#### [Work item]
In this material, which lines include the string "filterbar"? Show them.

#### [Data under study]
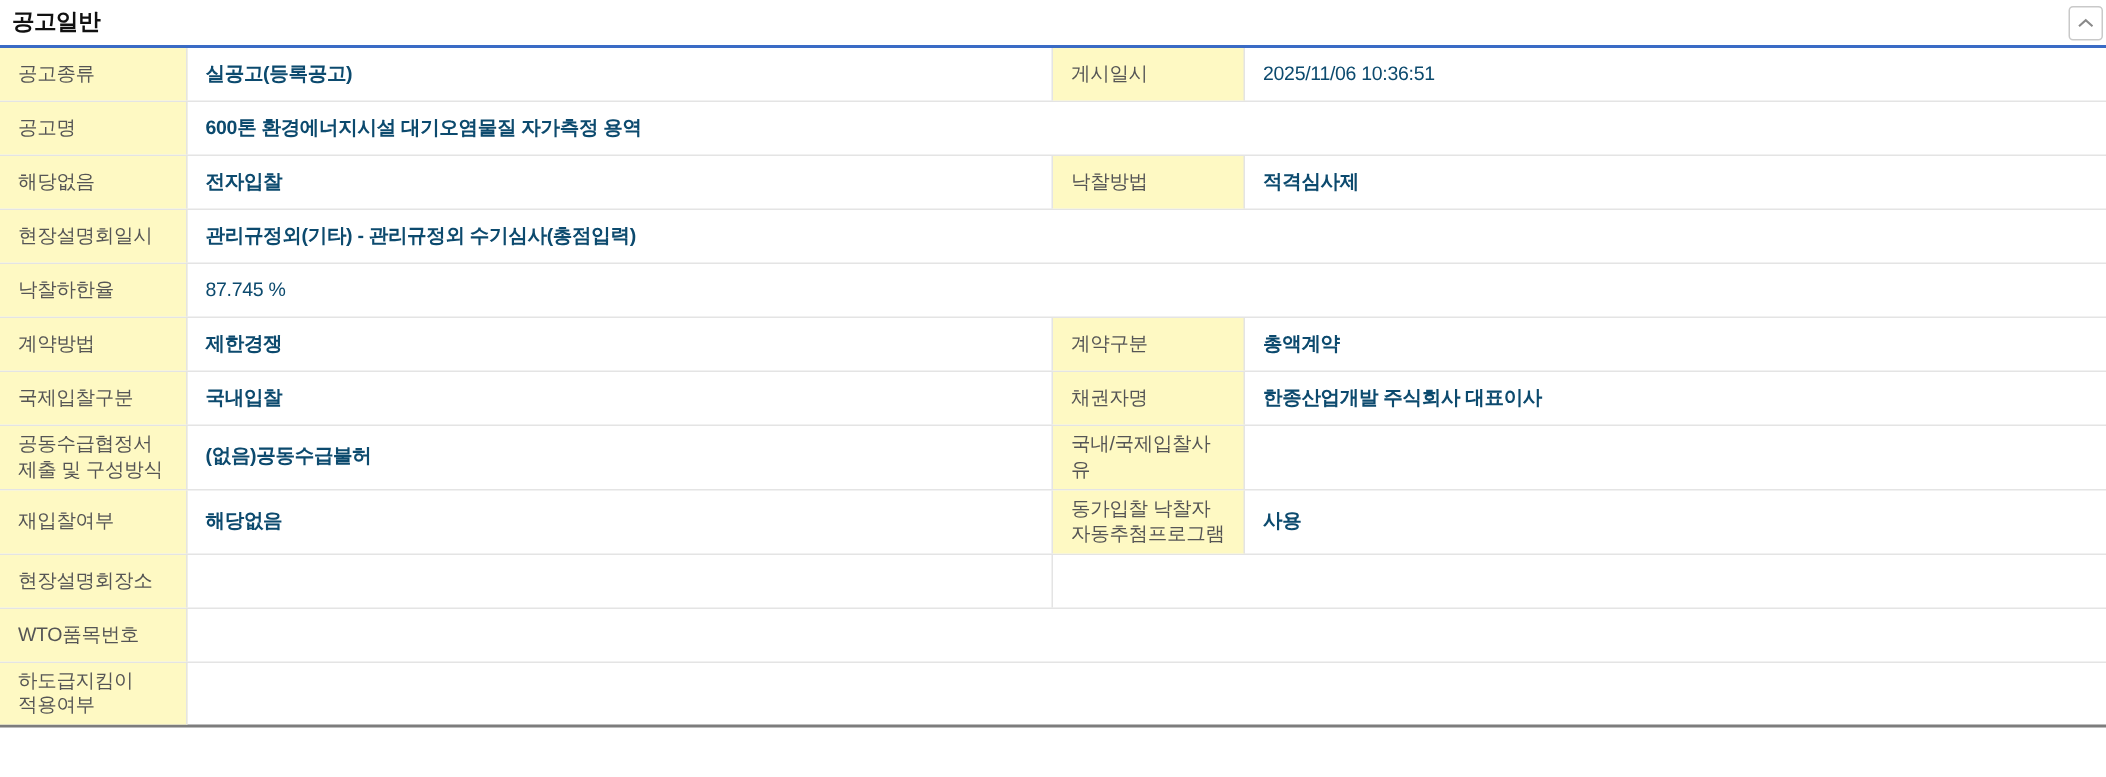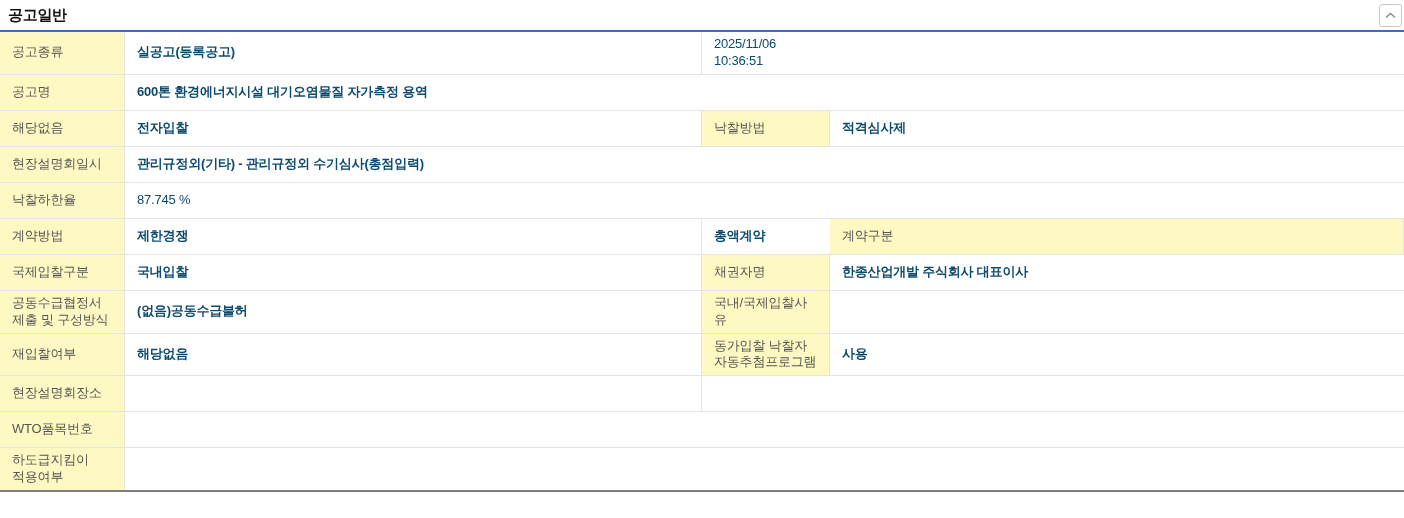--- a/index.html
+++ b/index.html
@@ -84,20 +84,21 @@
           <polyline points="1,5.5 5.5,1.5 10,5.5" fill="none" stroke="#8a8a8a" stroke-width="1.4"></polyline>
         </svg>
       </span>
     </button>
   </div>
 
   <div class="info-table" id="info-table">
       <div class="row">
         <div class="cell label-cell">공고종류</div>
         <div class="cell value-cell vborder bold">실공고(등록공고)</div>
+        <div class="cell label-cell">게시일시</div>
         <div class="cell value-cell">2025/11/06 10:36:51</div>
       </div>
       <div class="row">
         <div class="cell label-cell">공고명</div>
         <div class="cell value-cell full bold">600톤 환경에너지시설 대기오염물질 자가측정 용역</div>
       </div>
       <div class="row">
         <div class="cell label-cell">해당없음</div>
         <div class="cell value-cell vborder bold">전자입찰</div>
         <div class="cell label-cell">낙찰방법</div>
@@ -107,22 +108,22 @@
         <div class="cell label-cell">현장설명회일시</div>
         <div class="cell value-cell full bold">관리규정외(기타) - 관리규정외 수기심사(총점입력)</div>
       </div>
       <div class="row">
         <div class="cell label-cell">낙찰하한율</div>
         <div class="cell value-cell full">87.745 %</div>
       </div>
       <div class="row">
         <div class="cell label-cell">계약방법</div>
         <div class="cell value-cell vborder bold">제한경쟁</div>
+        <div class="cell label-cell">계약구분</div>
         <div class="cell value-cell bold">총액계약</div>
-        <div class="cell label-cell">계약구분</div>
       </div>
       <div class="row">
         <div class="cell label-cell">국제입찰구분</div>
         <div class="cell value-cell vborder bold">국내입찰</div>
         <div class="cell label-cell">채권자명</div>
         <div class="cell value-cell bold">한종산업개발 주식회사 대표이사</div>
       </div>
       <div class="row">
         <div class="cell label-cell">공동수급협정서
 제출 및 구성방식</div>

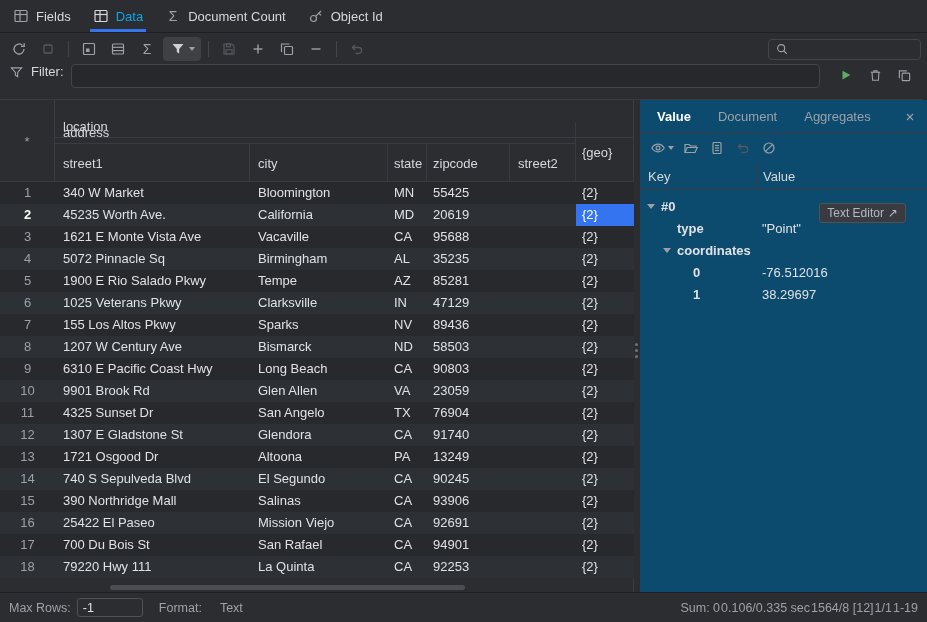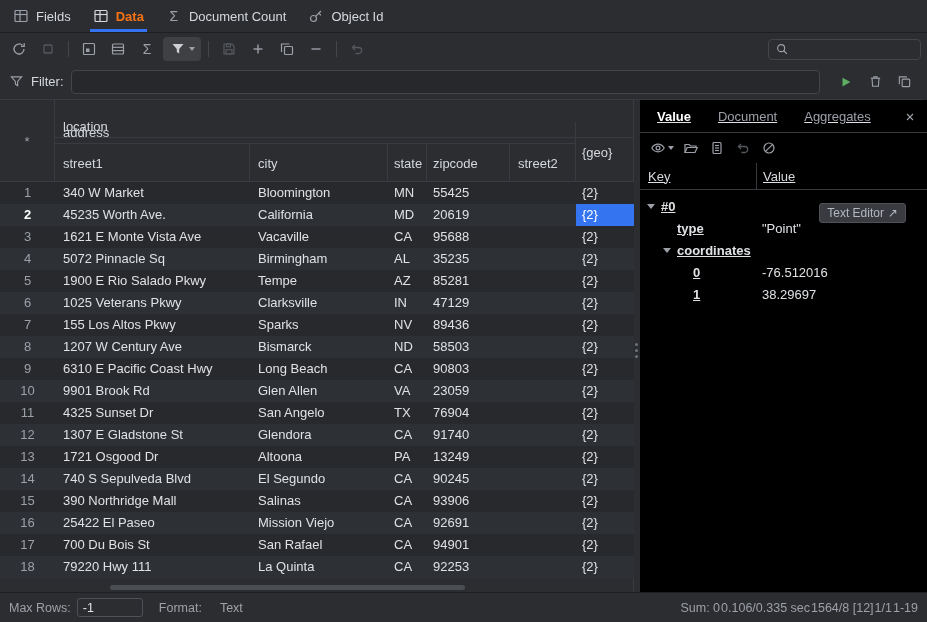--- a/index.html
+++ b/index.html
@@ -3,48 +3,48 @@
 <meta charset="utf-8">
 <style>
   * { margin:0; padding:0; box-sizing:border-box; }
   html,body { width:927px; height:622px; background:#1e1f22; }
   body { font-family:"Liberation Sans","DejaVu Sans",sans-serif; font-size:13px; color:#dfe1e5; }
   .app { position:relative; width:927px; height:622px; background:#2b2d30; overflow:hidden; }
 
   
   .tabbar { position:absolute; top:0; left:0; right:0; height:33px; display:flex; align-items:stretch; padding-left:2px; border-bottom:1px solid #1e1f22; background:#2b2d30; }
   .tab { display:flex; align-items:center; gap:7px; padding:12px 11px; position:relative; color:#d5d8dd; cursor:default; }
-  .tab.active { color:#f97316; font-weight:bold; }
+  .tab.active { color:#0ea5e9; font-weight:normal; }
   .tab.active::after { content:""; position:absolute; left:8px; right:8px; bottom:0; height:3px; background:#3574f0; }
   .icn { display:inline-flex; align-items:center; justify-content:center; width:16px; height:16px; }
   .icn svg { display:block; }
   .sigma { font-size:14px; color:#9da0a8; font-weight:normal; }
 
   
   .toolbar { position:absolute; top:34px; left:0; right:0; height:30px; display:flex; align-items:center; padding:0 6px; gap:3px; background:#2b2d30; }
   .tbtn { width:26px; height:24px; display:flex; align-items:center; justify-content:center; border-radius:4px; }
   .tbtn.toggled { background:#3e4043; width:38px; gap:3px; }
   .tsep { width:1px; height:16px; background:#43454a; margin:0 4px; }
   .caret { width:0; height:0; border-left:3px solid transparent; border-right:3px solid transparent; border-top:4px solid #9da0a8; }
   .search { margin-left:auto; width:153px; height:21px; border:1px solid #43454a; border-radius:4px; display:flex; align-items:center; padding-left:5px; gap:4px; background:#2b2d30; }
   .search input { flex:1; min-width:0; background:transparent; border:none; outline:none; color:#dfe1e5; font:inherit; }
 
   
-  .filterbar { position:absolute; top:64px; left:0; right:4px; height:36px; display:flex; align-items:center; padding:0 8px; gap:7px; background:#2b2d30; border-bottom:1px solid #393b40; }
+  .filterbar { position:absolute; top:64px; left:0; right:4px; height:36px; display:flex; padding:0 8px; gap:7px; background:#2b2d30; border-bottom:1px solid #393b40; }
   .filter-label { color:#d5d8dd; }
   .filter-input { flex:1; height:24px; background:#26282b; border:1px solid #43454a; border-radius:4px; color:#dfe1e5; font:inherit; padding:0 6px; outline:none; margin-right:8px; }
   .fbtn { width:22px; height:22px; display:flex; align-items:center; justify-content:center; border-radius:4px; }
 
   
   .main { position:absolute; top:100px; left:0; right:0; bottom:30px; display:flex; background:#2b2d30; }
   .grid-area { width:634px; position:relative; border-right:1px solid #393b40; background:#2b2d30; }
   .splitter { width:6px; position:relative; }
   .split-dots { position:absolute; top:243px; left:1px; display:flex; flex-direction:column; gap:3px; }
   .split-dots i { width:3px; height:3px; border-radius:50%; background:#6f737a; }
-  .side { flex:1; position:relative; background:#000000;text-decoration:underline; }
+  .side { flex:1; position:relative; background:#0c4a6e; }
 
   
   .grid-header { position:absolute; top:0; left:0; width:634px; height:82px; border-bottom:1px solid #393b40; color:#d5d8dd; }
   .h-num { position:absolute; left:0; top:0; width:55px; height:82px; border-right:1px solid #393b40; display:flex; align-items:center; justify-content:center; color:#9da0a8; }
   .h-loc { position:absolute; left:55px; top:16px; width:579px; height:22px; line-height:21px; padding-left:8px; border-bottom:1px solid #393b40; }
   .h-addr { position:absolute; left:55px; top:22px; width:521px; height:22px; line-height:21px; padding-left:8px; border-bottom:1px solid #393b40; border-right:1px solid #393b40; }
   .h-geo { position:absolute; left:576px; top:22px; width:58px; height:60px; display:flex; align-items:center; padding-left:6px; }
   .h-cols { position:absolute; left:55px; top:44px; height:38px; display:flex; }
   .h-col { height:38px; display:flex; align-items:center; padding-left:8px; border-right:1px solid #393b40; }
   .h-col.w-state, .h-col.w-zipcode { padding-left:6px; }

#### [Completed exercise]
-  .filterbar { position:absolute; top:64px; left:0; right:4px; height:36px; display:flex; align-items:center; padding:0 8px; gap:7px; background:#2b2d30; border-bottom:1px solid #393b40; }
+  .filterbar { position:absolute; top:64px; left:0; right:4px; height:36px; display:flex; padding:0 8px; gap:7px; background:#2b2d30; border-bottom:1px solid #393b40; }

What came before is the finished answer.